Haphazard day with clients all over the show, finally a client cancelled so I could train. I love training legs but they felt tired from the outset. I suppose a combination of tiredness from the weekend charity run and no carbs (except 4hrs on Fri) for over 9 days now.
Squats finsihed on 140kg(308) x 1, oh then a quick rep out of 100kg (220) x 8
Sumo DL 120kg(224) 4 x8
DB Steps Ups - 20kg(44) DB’s 4 x 8 on each leg
That was it for me today, very lethargic. I can now see why CThibs in Jekkly & Hyde had a load of info on AAS not only will it help you get to your goals quicker but would definitely improve recovery times which is what I feel I am lacking at the moment. Possibly just the body getting used to Keto still but looking forward to a proper carb up on Friday!

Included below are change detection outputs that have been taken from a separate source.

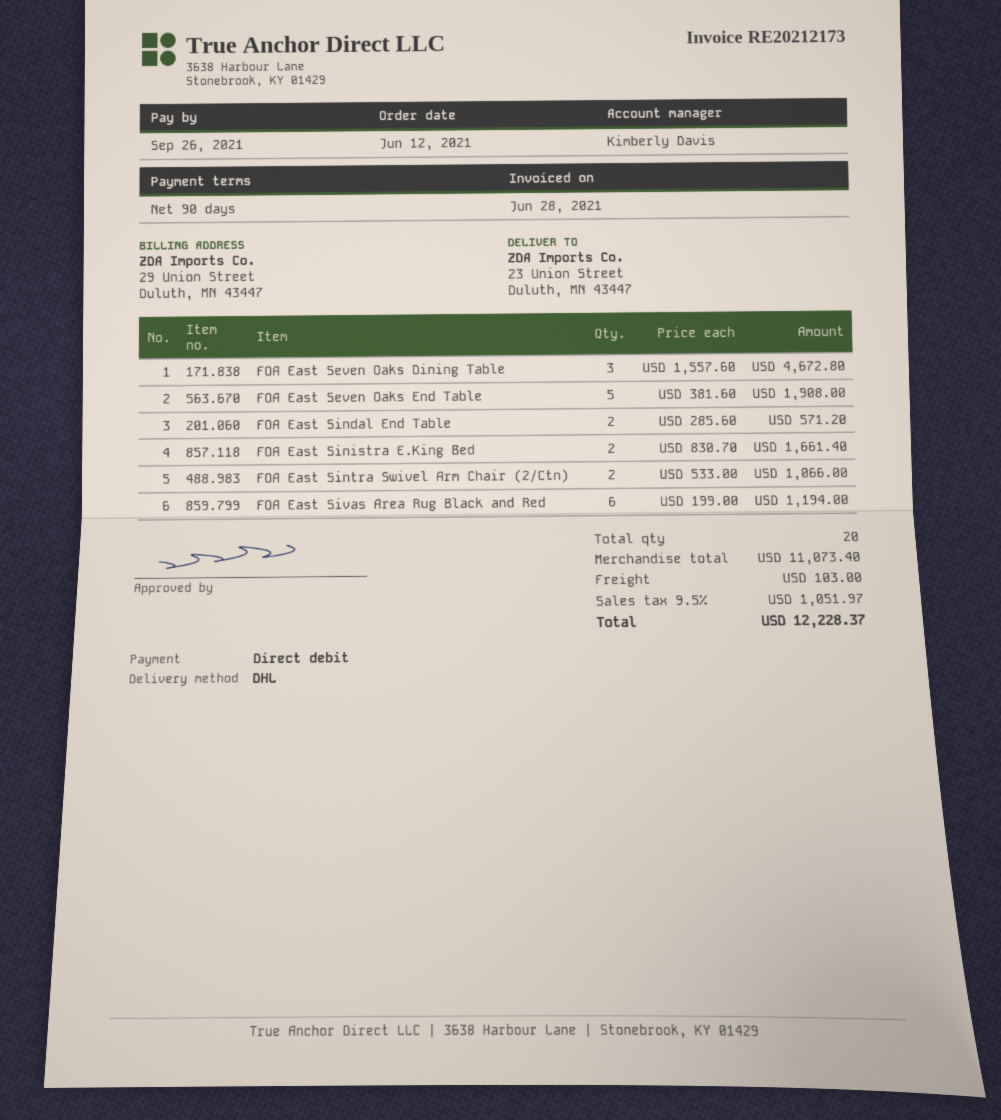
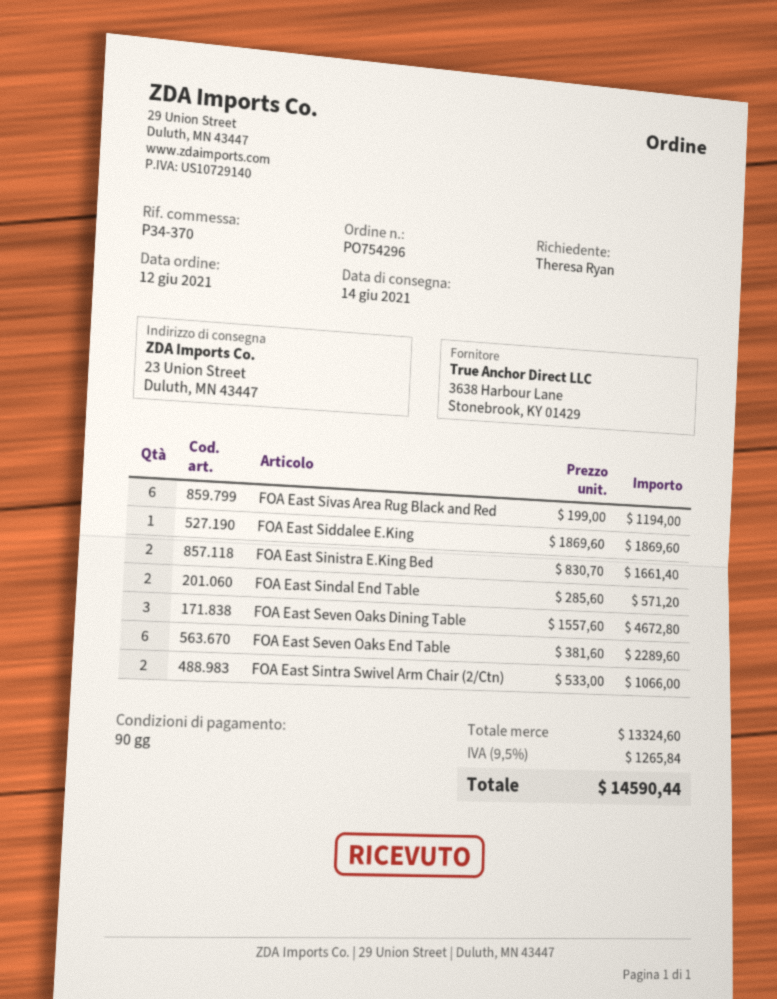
FOA East Seven Oaks End Table: 5 x 381.60 = 1908.00 -> 6 x 381.60 = 2289.60
FOA East Siddalee E.King: none -> 1 x 1869.60 = 1869.60
subtotal: 11073.40 -> 13324.60
shipping: 103.00 -> none
tax: 9.5% = 1051.97 -> 9.5% = 1265.84
total: 12228.37 -> 14590.44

Energy levels are back to normal today, went for a light jog, just 30 mins and some foam rolling to keep me loose.
I think energy has been low due to the 10km run at the weekend plus looking back at my food consumption the last few days although there have been no carbs, my fat intake has been a bit lower than it should be and protein has been higher than it should be.
Overall still feeling good though and feeling lighter! Lets see what the scales say on Friday morning.
Will post pics and links later to the food I baked last night - Apple-Cinnamon Flax Muffins and Easy Oven Pancakes - all have been going down very nicely today!
Ok - so here’s the baking and the pics to go with - actually tasted really good. The only difference in the recipe was that I used a product called Erythritol instead of sugar. Its a natural substitute, 70% as sweet as sugar plus the biggest thing ZERO calories and ZERO GI!
Next up were the Easy Oven Pancakes - tastes a lot better chilled in the fridge over night than fresh out the oven. Almost like mini omelette pancakes. Great snacks. Again used erythritol instead of sugar.
Despite the name, I didn’t think these were that great. I didn’t have vanilla whey either, only chocolate whey but they tasted very dry. Will attempt a normal pancake without the whey tonight and see if it’s better.
Either way I had some for breakfast and melted some Lindt 85% chocolate on to help the dryness.
Also made some choc brownies that taste awesome and I will post up later. It seems crazy that this stuff is allowed on my Keto diet, but I keep checking the ingredients, keep checking with Ketostix and all is good!
Busy day but energy good throughout, maybe because of the choc brownies and pancakes I had or maybe just because the macro ratios were as they should be again. Had a sneak peak on the scales today but won’t register anything until pre-depletion tomorrow. I’m going to do a 24hr carb up then straight back onto keto.
I’m making good progress which is why only the 24hr carb up will be adhered to, at the same time I’m looking forward to the carb up to have some increased energy and drive in my Monday and tuesday workout again.
Today was cardio, but I did more of a bodyweight superset workout for 25mins. KB swings x30, Wide Grip Pull Ups x 6, Varied Push up combos x15 - Superset 4 times. I have to admit I didn’t push myself as hard as I could’ve not from a lazy point of view but more of a “I still have 4 clients to see today”
All going well, looking forward to carb up time. High GI food at the ready. 24hrs carb up, will be a clean carb minus maybe one chocolate bar but other than that will be clean.
Will be training in a few hours and then will consume a load of high gi carbs for the rest of today and then low gi until about the same 4pm tomorrow. Keen but also very interested to see how the body reacts to this influx of carbs again.
Ok…weighed in this morning - 96.4kg (212lbs), so that is down again. I started at 100.2kg(220lbs) which means in 12 days I am down 3.8kg (8lbs) - pretty fucking happy with that!!!
I have lost a lot of weight off the face and legs, my arms have more definition as well. My chest is less puffy but still carries excess and although my belly feels flatter and too me looks flatter still has a way to go.
The pics I’m about to post are before my pre-depletion training that I am about to do in a few hours from now.
Cheers for now - will let you know how the workout goes!
Calves - I didn’t take a pic of my calves before so there is nothing to judge it on but I’ll throw it in anyway. I don’t train my calves but they’re looking leaner.
Training went well this afternoon, felt a hell of a lot better than the previous depletion workout and pushed heavier weights than last time as well.
2pm Pre workout - Powerade liquid carbs approx 40g, 5g creatine mono, 5g BCAA’s
3pm Post workout - 125g Jelly Beans, energy bar, approx 125g HIGH GI carbs, plus 5g creatine, 15g BCAA’s.
5pm 65g Jelly Beans, energy bar, approx 85g HIGH GI carbs.
First 6hrs are most important post exercise for glycogen re-synthesis, so will have a huge bucket of pasta at 7 with some protein and then at 9 some white bread and jam (jelly) which will keep me going through the night when I definitely won’t be getting up to eat.
I will see how I feel during and after the 24hr carb up to see whether I go for 1 week or 2 before the next carb up again.